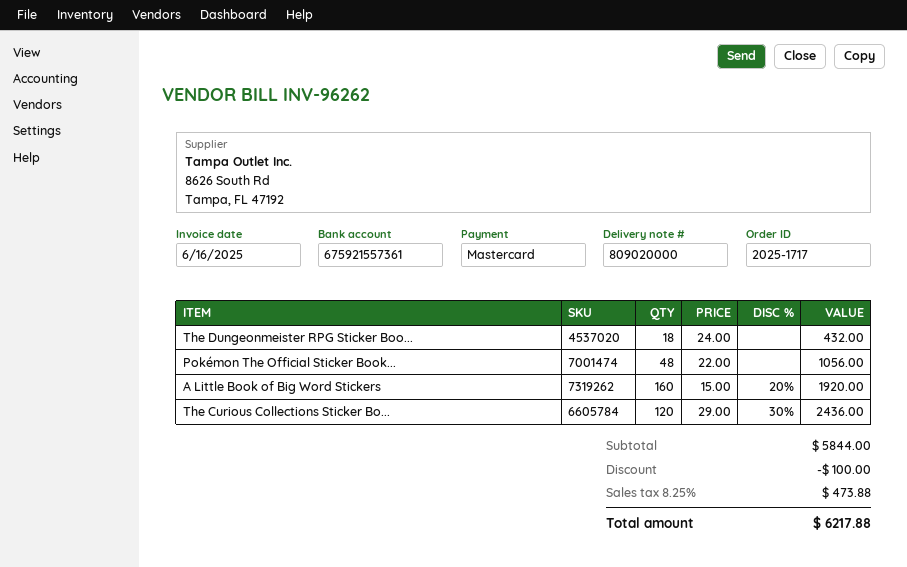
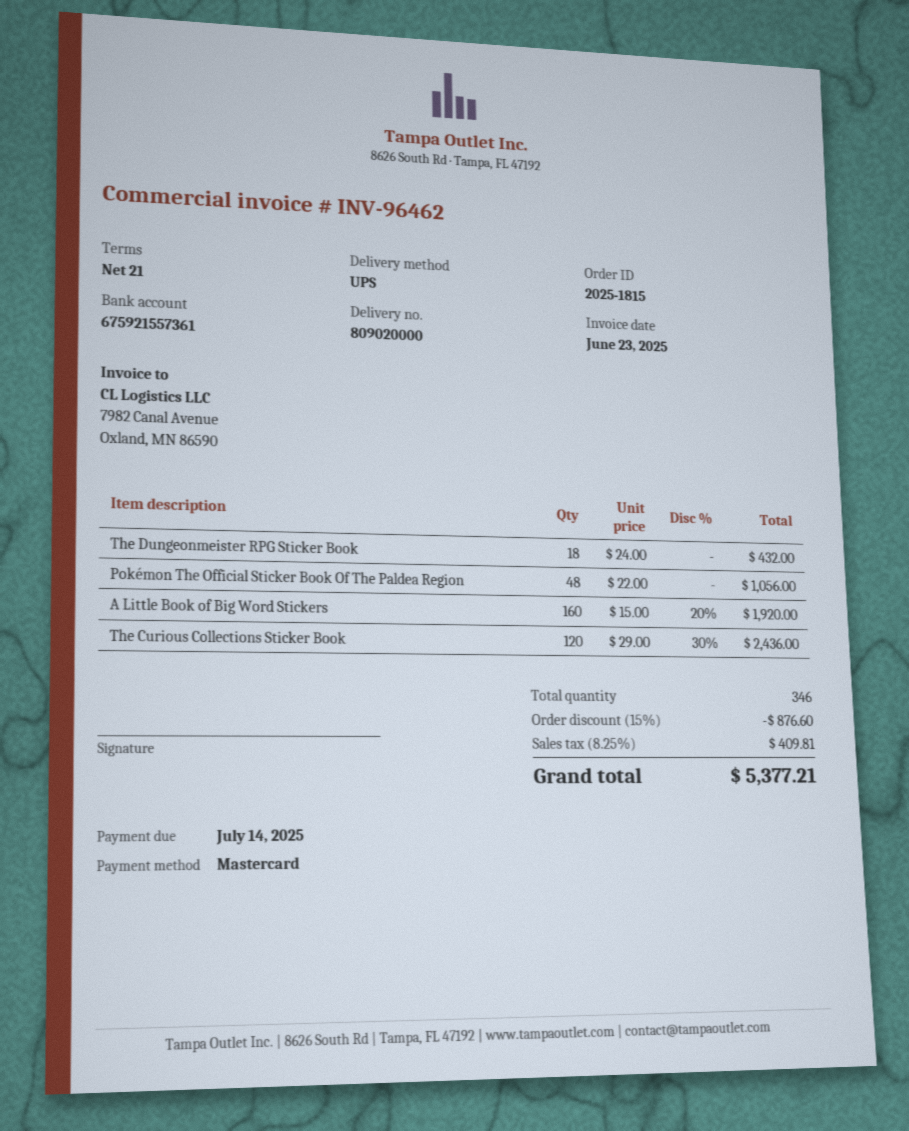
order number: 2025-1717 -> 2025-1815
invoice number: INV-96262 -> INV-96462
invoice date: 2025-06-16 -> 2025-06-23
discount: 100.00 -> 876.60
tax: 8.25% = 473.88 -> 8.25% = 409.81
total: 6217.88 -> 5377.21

▸ **Task statement**
Images are to be left out when the records above are written out again exactly.

▸ **Expected answer**
order number: 2025-1717 -> 2025-1815
invoice number: INV-96262 -> INV-96462
invoice date: 2025-06-16 -> 2025-06-23
discount: 100.00 -> 876.60
tax: 8.25% = 473.88 -> 8.25% = 409.81
total: 6217.88 -> 5377.21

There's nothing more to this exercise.